Overall, we are pleased with our progress towards creating SaaS software with higher license to services ratio and lower customer acquisition costs that not only help Bridgeline increase margins, but simultaneously deliver greater value to our customers.
At this time, I'd like to turn the call over to our Chief Financial Officer, Mike Prinn who will provide more details on the financial results of our fiscal quarter of 2016..
Thanks Ari. So, I will review the results of operations for the third quarter ended June 30. Third quarter revenue was $3.7 million compared to $4.9 million in the third quarter of last year.
As Ari mentioned, we’re making steady and accelerated progress in our efforts to transform Bridgeline into a SaaS focused company as evidenced by a greater mix of license revenue.
As you mentioned our previous calls, and as Ari talked about earlier, we've been focused on rebuilding our sales team and focused on our new product offering iAPPS Pro which will generate more license revenue at higher gross margin levels compared to our previous offerings.
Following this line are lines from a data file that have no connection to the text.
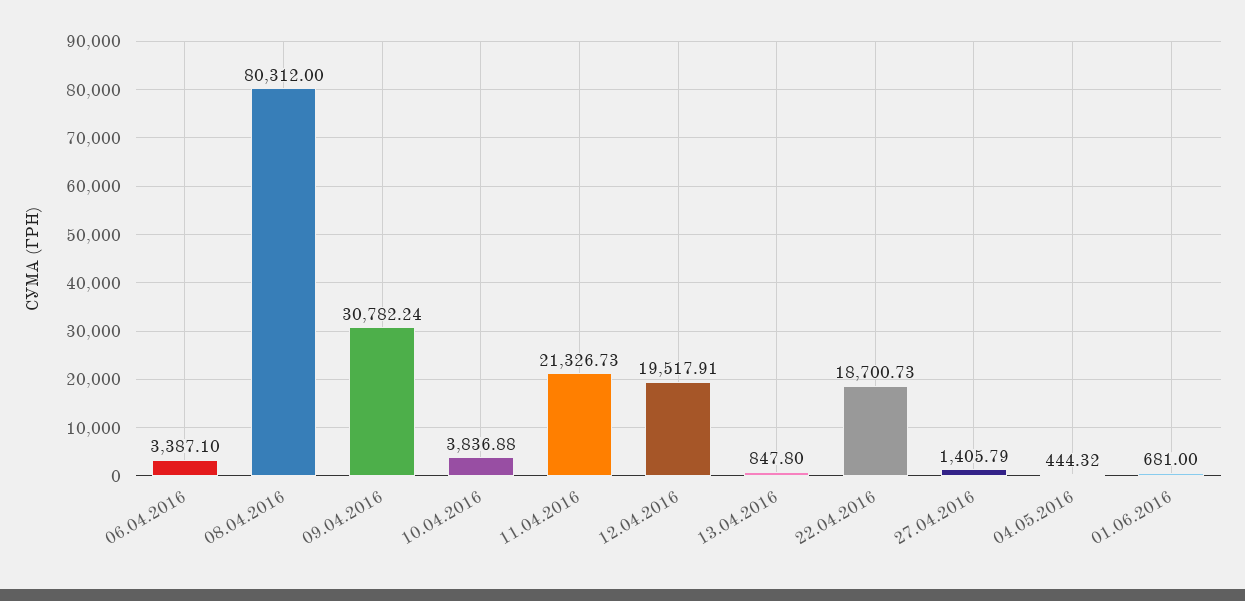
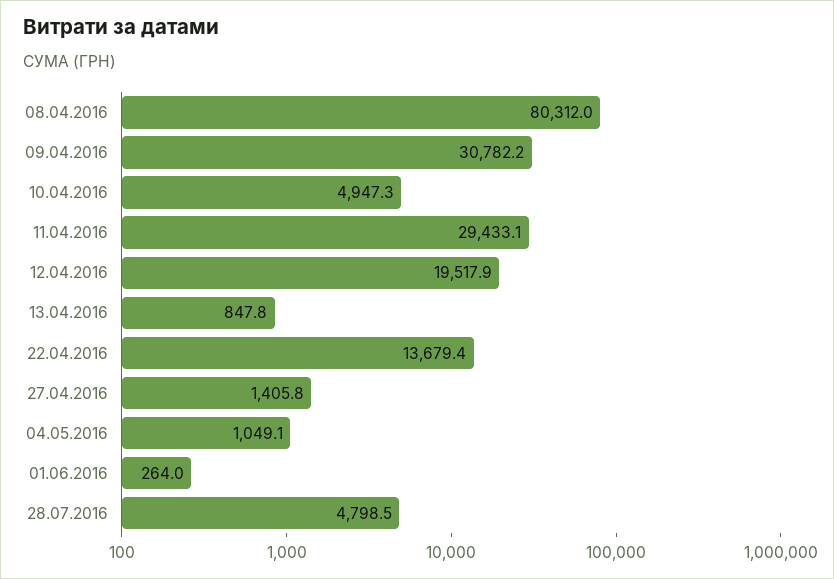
06.04.2016: 3387.1 -> none
10.04.2016: 3836.88 -> 4947.3
11.04.2016: 21326.73 -> 29433.1
22.04.2016: 18700.73 -> 13679.4
04.05.2016: 444.32 -> 1049.1
01.06.2016: 681 -> 264
28.07.2016: none -> 4798.5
So let me give some additional color around the various components of revenue. Our subscription and perpetual license revenue for the third quarter of fiscal 2016 increased 2% to $1.5 million compared to the third quarter of fiscal 2015.
Our licensing revenue for the third quarter makes up 41.3% of our total revenue compared to about 30.9% of the total revenue in the third quarter of last year. Also as Ari mentioned our license revenue and our hosting revenue combined our 60% of our total revenue.
That's up from 40% in the third quarter of last year and this is the first quarter in Bridgeline’s history that we've reached 50%. So you can see even though our revenues decreased we're driving a higher percentage of license revenue to total revenue and expect to continue to do that in the future quarters.
This will help transform Bridgeline to an improved SaaS business model in the future. Our SaaS revenue increased 9.2% for the third quarter of fiscal 2016 compared to the third quarter of fiscal 2015.
Our recurring revenue, which consist of SasS licenses annual maintenance on perpetual licenses and hosting revenue remains steady quarter-over-quarter at $1.8 million. Our services revenue decreased by approximately $1.1 million from the third quarter of last year.
As we've discussed previously, we've made some changes in the last few quarters to align our delivery team with our revenue projections. We will continue to focus on our billable utilization and our resource planning to make sure we have the right team to continue to drive the forecasted service revenue.
We believe that with our focus on increasing the sales team at our Pro series products, we can continue to drive service revenue back towards $2.5 million per quarter. We’ve made further progress in the third quarter in terms of expanding the sales team and increasing our spending on lead generation.
We expect to see the results of these investments pay off in the upcoming quarters.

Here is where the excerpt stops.